A linebacker for the San Francisco 49ers, Chris Borland, announced he was walking away from the game after one season in the NFL.

“I just honestly want to do what’s best for my health,” Borland told ESPN. “From what I’ve researched and what I’ve experienced, I don’t think it’s worth the risk. I feel largely the same, as sharp as I’ve ever been. For me, it’s wanting to be proactive. I’m concerned that if you wait ’til you have symptoms, it’s too late.”

Borland is the type of player NFL executives covet: He’s good, has a high ceiling and, best of all, is cheap.

He’s walking away from a game that would inevitably be paying him millions of dollars for his services.

And he’s saying it’s not worth it.

In the same off-season, University of Michigan center Jake Miller announced he would not play his senior season and is walking away from the game. Why? He’s concerned about the long-term impact of past, and possible future, concussions.

“I know I’ve had a few and it’s nice walking away before things could’ve gotten worse,” Miller told ESPN. “And yes, multiple schools have reached out. But I’m ready to walk away from it. My health and happiness is more important than a game.”

Former University of Washington quarterback Jake Locker walked away from the Tennessee Titans, citing the lack of “the burning desire necessary to play the game for a living.”

There’s been a rush of new knowledge from research into the dangers of brain injuries in football. What was first discovered only in players who have suffered a number of concussions is now being found in players who have never had a diagnosed concussion.

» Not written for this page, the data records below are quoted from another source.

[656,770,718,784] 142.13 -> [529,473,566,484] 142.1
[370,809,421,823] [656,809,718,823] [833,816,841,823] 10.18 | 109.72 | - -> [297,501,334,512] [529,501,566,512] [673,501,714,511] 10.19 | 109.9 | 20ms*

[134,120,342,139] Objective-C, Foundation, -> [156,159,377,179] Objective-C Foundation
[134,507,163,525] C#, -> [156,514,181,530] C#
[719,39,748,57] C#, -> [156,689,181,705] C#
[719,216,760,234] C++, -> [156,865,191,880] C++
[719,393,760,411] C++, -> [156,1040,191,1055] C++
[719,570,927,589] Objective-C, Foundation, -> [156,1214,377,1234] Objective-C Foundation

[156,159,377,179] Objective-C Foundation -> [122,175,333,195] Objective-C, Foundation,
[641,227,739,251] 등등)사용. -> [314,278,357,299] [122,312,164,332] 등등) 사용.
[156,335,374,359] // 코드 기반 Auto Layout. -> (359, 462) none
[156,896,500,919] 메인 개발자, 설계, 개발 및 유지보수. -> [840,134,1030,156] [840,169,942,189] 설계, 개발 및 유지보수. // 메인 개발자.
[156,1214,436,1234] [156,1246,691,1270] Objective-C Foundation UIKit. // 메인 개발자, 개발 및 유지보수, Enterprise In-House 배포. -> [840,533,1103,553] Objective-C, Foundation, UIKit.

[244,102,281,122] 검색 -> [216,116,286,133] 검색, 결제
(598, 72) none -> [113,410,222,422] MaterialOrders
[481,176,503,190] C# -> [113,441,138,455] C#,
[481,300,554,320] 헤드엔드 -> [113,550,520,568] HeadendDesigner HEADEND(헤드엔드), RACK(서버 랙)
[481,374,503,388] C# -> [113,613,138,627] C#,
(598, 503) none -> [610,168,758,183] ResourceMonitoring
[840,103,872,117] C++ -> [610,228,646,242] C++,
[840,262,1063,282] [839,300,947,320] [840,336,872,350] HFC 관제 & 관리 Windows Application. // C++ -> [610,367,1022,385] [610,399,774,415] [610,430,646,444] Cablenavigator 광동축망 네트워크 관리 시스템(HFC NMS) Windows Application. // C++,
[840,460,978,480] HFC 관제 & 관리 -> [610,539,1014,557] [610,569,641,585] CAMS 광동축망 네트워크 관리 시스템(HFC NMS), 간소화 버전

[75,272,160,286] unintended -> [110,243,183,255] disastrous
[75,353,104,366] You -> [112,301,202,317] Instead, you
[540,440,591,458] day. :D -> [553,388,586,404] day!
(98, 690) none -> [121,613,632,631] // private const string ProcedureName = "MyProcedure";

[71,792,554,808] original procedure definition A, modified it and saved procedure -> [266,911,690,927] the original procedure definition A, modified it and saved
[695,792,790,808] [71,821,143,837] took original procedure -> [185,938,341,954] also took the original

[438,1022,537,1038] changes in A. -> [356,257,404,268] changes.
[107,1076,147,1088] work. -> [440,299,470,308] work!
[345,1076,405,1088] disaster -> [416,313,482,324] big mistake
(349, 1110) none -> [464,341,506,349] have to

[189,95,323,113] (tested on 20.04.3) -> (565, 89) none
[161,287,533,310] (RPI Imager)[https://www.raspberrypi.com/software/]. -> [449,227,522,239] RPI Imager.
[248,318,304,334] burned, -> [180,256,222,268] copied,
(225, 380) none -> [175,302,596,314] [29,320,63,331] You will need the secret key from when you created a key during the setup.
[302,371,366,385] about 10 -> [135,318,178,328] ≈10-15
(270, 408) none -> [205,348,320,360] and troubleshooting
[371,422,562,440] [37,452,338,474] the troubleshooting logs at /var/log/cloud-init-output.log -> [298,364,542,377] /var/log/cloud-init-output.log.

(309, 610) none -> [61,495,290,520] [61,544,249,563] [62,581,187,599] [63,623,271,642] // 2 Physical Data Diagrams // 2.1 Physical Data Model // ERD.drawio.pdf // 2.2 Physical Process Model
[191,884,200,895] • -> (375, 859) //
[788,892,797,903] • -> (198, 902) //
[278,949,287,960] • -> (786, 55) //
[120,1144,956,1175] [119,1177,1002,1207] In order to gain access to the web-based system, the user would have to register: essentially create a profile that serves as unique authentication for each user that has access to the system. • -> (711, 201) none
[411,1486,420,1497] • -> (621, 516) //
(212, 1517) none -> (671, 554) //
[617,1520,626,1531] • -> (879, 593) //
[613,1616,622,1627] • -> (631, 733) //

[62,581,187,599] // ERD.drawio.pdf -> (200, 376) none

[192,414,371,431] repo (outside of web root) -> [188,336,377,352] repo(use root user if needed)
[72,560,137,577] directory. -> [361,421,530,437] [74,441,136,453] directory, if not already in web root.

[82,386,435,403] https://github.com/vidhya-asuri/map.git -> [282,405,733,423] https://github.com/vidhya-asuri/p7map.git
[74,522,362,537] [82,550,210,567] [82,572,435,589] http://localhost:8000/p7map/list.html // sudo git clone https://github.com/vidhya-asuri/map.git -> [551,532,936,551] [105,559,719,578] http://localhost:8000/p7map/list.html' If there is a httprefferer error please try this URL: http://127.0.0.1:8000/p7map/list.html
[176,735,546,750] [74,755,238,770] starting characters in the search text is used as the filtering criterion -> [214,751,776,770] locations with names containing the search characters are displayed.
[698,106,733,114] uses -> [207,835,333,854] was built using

Rule changes already have been installed. States – including Washington – have enacted laws protecting players suspected of having sustained a concussion.

Such a knowledge base was behind a sustained outcry when former Michigan coach Brady Hoke sent a player back into a game who had been visibly shaken by a hit to the helmet.

It became the first public step on Hoke’s way out the door in Ann Arbor.

Simply put, the game of football has innovated itself to a dangerous level. It’s happened before. The introduction of artificial turf at the Houston Astrodome in 1966 was lauded in the beginning – allowing the game of baseball into indoor stadiums.

But it was soon discovered that the new surface caused a whole raft of problems – from a new malady known as Turf Toe to career-ending knee injuries. Current artificial turf surfaces are better, being so much closer to natural turf that most professional football stadiums have returned to grass.

Football equipment has evolved even more than playing fields. Knee braces have evolved to the point that many programs have linemen wear them BEFORE getting injured. Pads have evolved to take more and more G-forces.

And helmets have come so far that they now can be a communications center as well as head protection.

And that’s a problem. The synchronicity between shoulder pads and helmet allow some players to transform themselves into a guided missile that launches, head first, into the opposition.

The problem with that is a player’s head is like an analog product in the digital age, and the brain inside the skull can only take so much jarring without causing permanent, sometimes tragic, damage.

The game must find a way to safely reverse-engineer itself. It must find a way to get back to something more closely resembling Old School.

One of the all-time great players in the history of the NFL passed away last week: Philadelphia legend Chuck Bednarik.

Bednarik was the last of the game’s Iron Men – the last player to play both ways: offense and defense. Bednarik started at linebacker, where he was one of the most devastating tacklers the game has ever known, and at center, where he was an outstanding blocker.

In many ways, the game must return to the age of men like Bednarik, when the game was about the size of the heart inside a player and not the amount of padding heaped on him.

Especially if we want our youngsters to grow up and grow old without risking both their lives and their well-being to play a game.